What you should do »
The copy you return should hold only the lines from the top of the data below through the line with "MIME body; and", each duplicated exactly and with no pictures.

Before and after images:
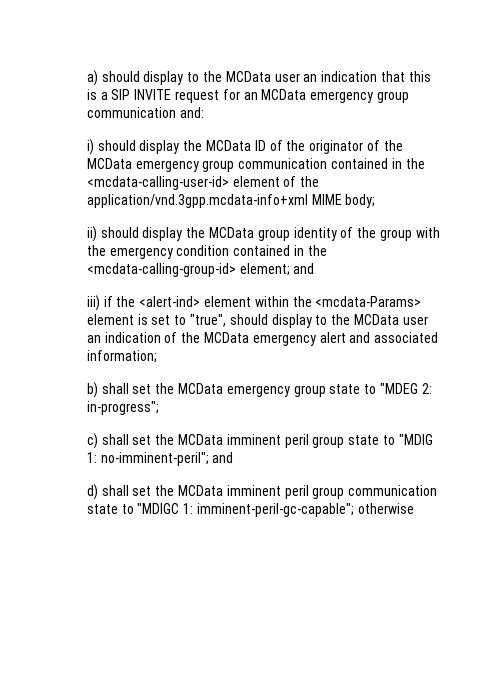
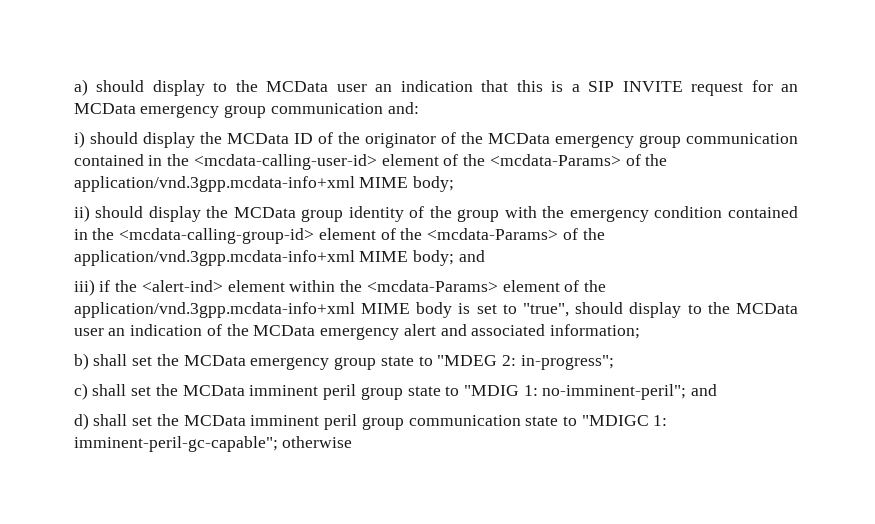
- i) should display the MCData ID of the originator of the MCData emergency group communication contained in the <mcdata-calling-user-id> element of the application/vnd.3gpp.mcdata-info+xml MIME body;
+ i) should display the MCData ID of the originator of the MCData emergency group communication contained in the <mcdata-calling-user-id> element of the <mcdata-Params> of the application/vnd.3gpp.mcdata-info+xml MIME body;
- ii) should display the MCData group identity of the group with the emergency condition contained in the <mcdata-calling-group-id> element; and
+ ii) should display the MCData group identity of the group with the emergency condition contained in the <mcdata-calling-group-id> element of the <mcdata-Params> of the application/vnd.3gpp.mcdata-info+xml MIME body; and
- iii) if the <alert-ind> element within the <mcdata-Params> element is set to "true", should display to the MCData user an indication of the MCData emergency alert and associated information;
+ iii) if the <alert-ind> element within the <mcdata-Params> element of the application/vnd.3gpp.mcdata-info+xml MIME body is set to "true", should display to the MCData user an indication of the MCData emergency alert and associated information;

Task answer »
- i) should display the MCData ID of the originator of the MCData emergency group communication contained in the <mcdata-calling-user-id> element of the application/vnd.3gpp.mcdata-info+xml MIME body;
+ i) should display the MCData ID of the originator of the MCData emergency group communication contained in the <mcdata-calling-user-id> element of the <mcdata-Params> of the application/vnd.3gpp.mcdata-info+xml MIME body;
- ii) should display the MCData group identity of the group with the emergency condition contained in the <mcdata-calling-group-id> element; and
+ ii) should display the MCData group identity of the group with the emergency condition contained in the <mcdata-calling-group-id> element of the <mcdata-Params> of the application/vnd.3gpp.mcdata-info+xml MIME body; and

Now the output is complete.